Generating vega-spec bar graphs

ffarhour commented 8 years ago

This is my work so far (mostly done in the past week). @jowens @yzhwang @huanzhang12 I wanted to get some feedback on the quality of my code, and any suggestions on how to improve.

The main file to look at is json2vega.py which takes in json outputs in a specific folder and spits out a graph based on your preferences.

Right now I haven't finished the commandline arguments, but have hardcoded a test in the main function.

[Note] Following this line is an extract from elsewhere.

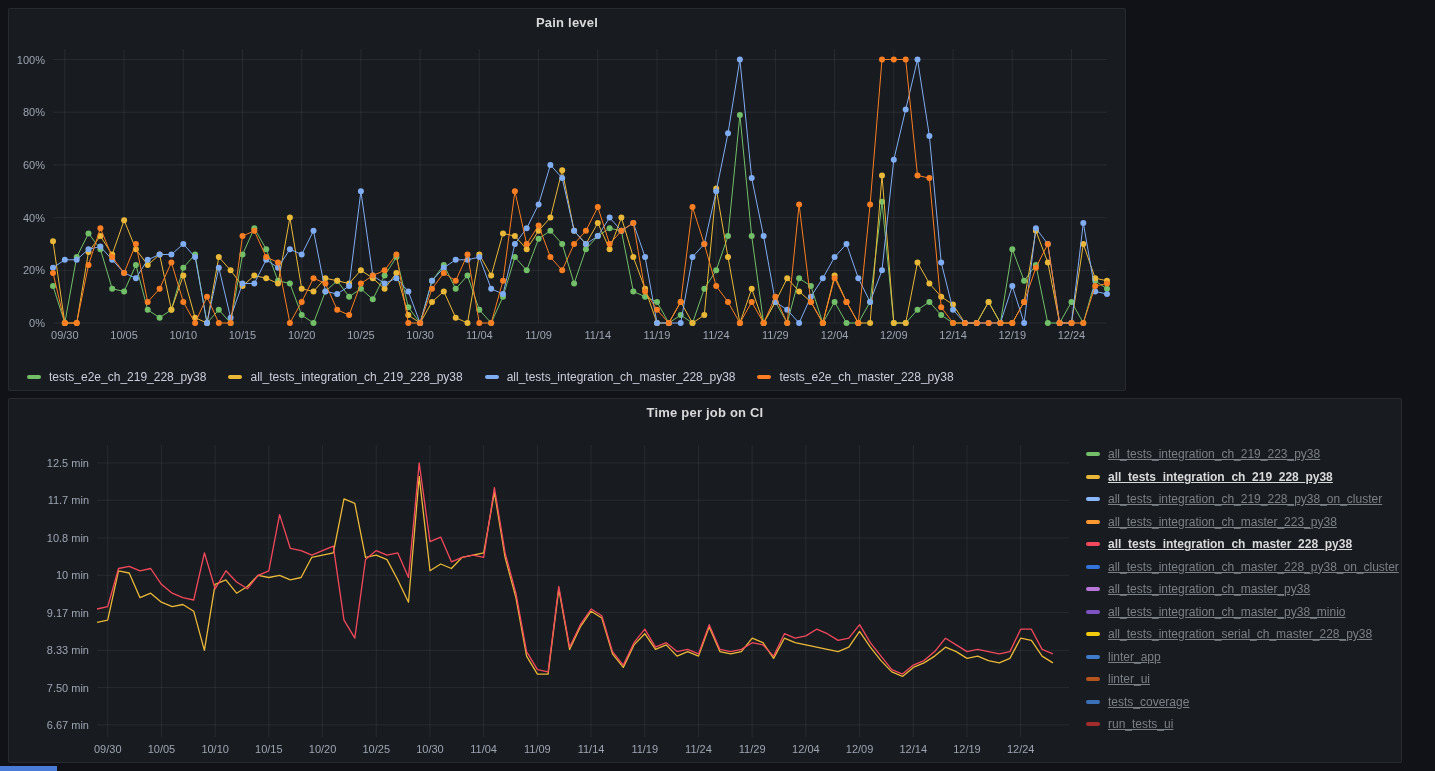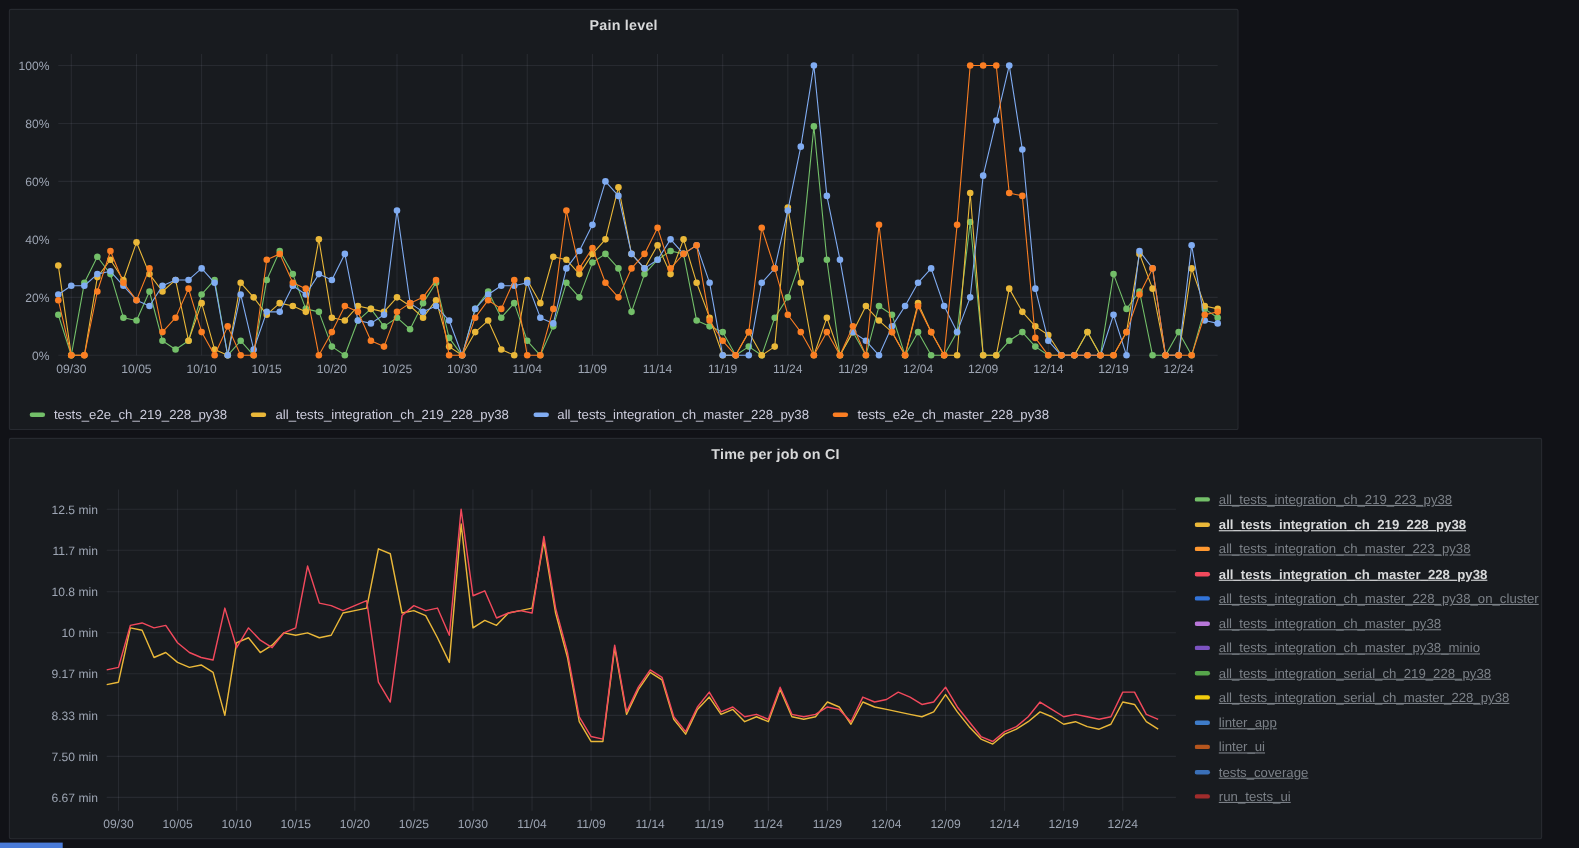"all_tests_integration_ch_219_228_py38_on" div.legend-item { html: none -> <div> <span></span> <span>all_tests_integration_ch_219_228_py38_on_cluster</span> </div> }
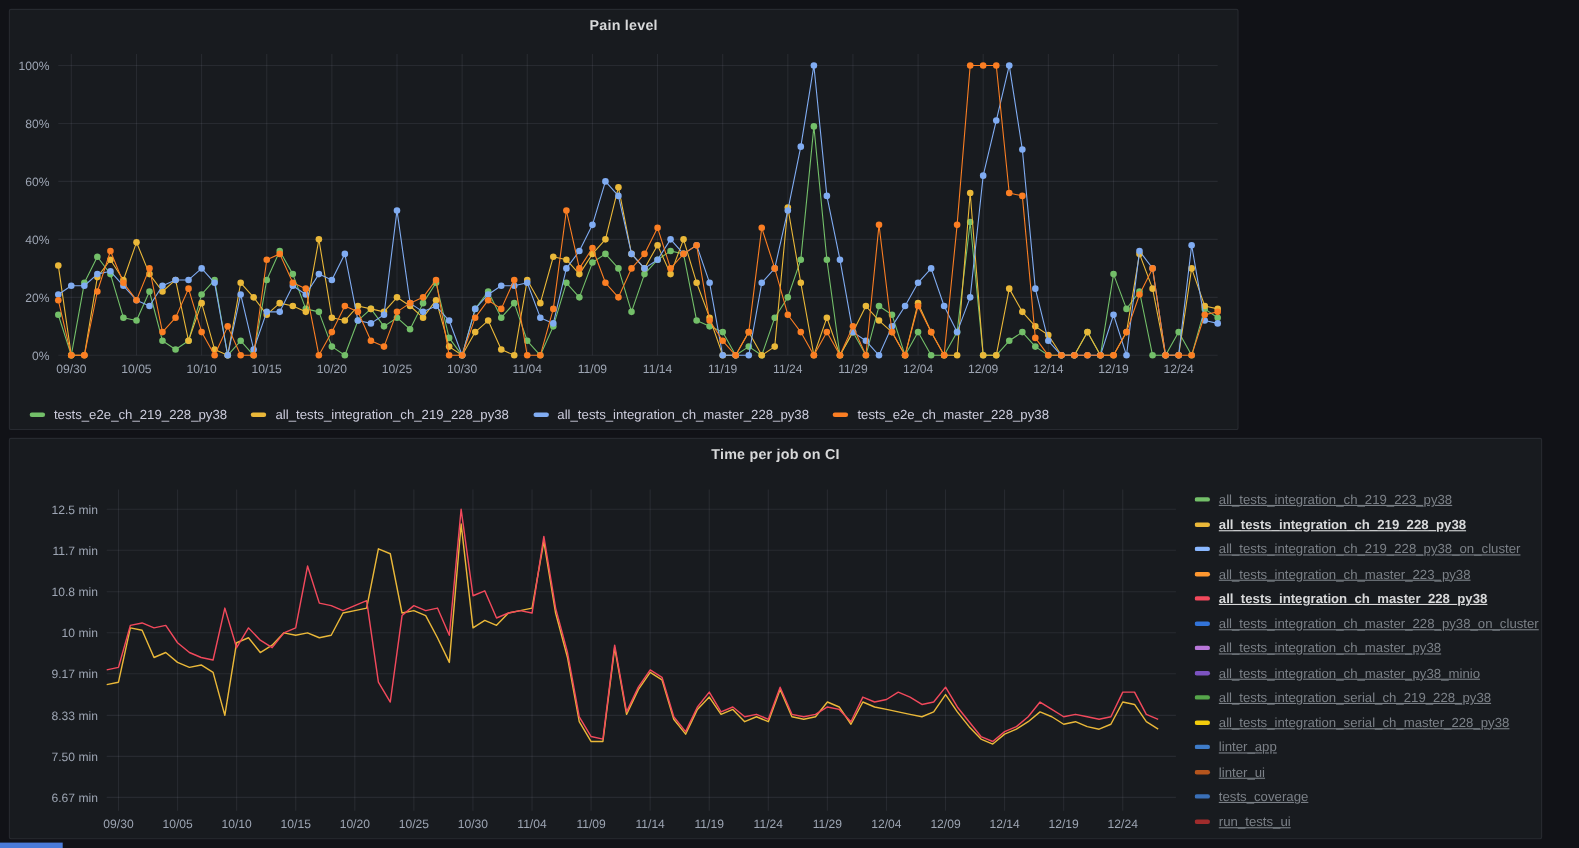"all_tests_integration_serial_ch_219_228_" div.legend-item { html: <div> <span></span> <span>all_tests_integration_serial_ch_219_228_py38</span> </div> -> none }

Summary of what the code does and how it is structured:

I have set up a base class, which contains the main methods I would use for file IO, plus some other functionalities that would overlap across child classes
The child classes which inherit all the methods of the base class will be reponsible for the specific details of each type of graph that needs to be outputted. So there is a child class for every type of graph to be made. At the moment I only have 1 child class for creating bar graphs.
each child class takes in a set of arguments which include
- engine_name: the name of the engine used (e.g. gunrcok),
- algorithm_name (e.g. BFS) ,
- conditions_dict: a dictionary containing the conditions to narrow down the jsons used, for instance telling it to only look at jsons in the file that have data about BFS ,
- axes_vars: a dictionary defining the variables used for the x and y axes.
In order to generate the vega-spec jsons, the program takes in a config file, one specific for each type of graph. The config file which is a json with vega-lite specs, details how the graph should look visually! @jowens suggested I add a default in case a config file isn't provided, and am planning to do that.
I have used the python library _argparse _ to process input commandline arguments. It is very easy to implement new arguments.
as an extra touch I created a class for coloring the commandline outputs with ANSI colors!! :D

Thanks in advance for your feedback!

jowens commented 8 years ago

You do well to write documentation for what you've implemented. You would do even better if you marked up that documentation in the canonical documentation format. :) docstrings and pydoc are what you want to look at. Just use Google's style guide:

https://google.github.io/styleguide/pyguide.html#Comments

jowens commented 8 years ago

I think I'd like to see three things before I can fully evaluate this:

readme.md that says how to use this script
Sample python script that calls functions in json2vega.py that produces a graph. readme.md presumably would reference this script as its example.
Another (standalone) script that builds all (or at least most of) the graphs that my previous crummy script did. The main goal here is to make that script as succinct as possible, at the expense of more complication in json2vega.py.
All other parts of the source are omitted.